The UUID for /boot and the partition UUID for swap will definitely need to changed.
The /boot UUID can be found by running ls -l /dev/disk/by-uuid/ and looking for the UUID pointing to ../../nvme0n1p1.
The swap partition UUID can be found by running ls -l /dev/disk/by-partuuid/ and looking for the UUID pointing to ../../nvme0n1p3.
The partition UUID for swap is needed because the standard filesystem UUID will change each boot.
Installation
The configuration.nix file above pulls in hardware tweaks for the T480s from the NixOS-Hardware project. The channel needs to be added for it:
nix-channel --add https://github.com/NixOS/nixos-hardware/archive/master.tar.gz nixos-hardware
nix-channel --update
Then install NixOS
nixos-install
Set the root password after installation.
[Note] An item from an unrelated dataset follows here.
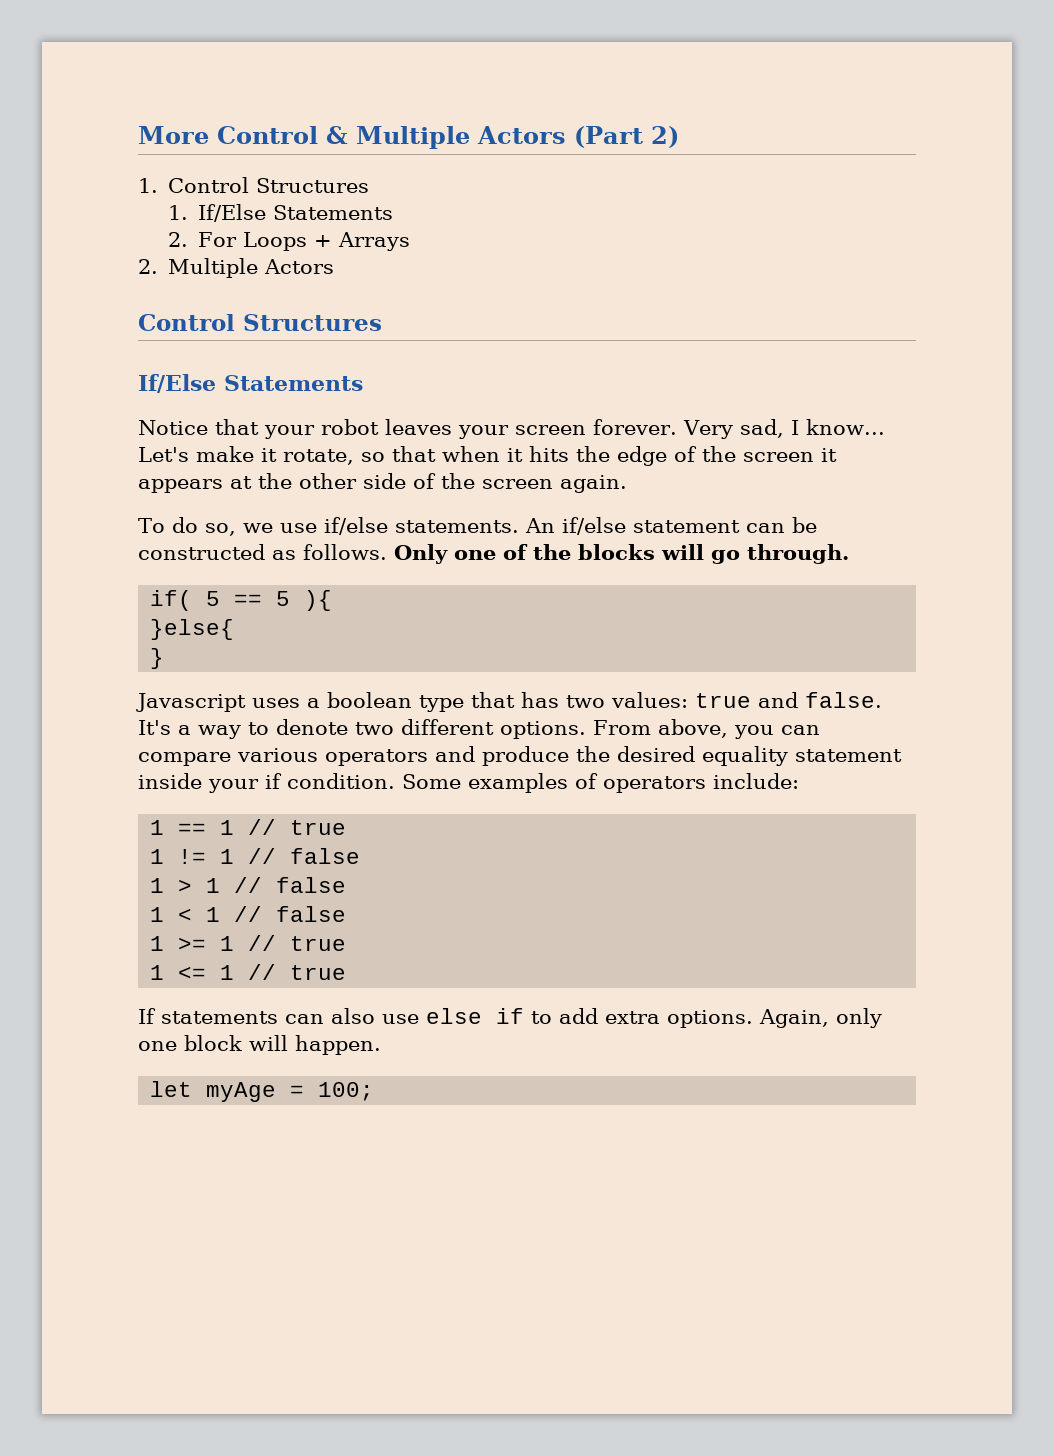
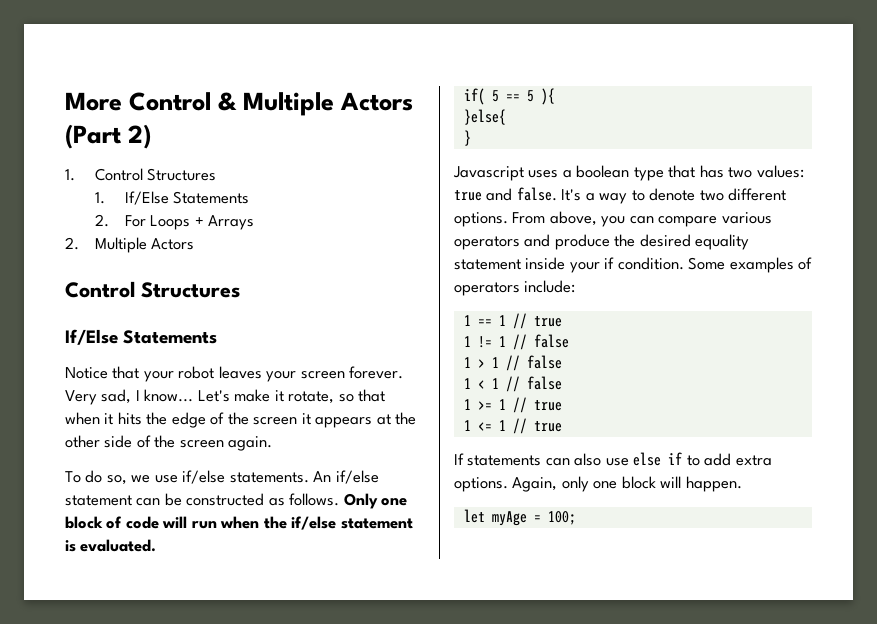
[503,544,849,564] of the blocks will go through. -> [65,516,413,530] [65,539,157,552] block of code will run when the if/else statement is evaluated.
A password for the user(s) defined in configuration.nix can be set by running:
nixos-enter --root /mnt -c 'passwd USERNAME'
Reboot the system and remove installation media.
Congratulations the ThinkPad T480s is now running NixOS with native ZFS encryption and random-key encrypted swap!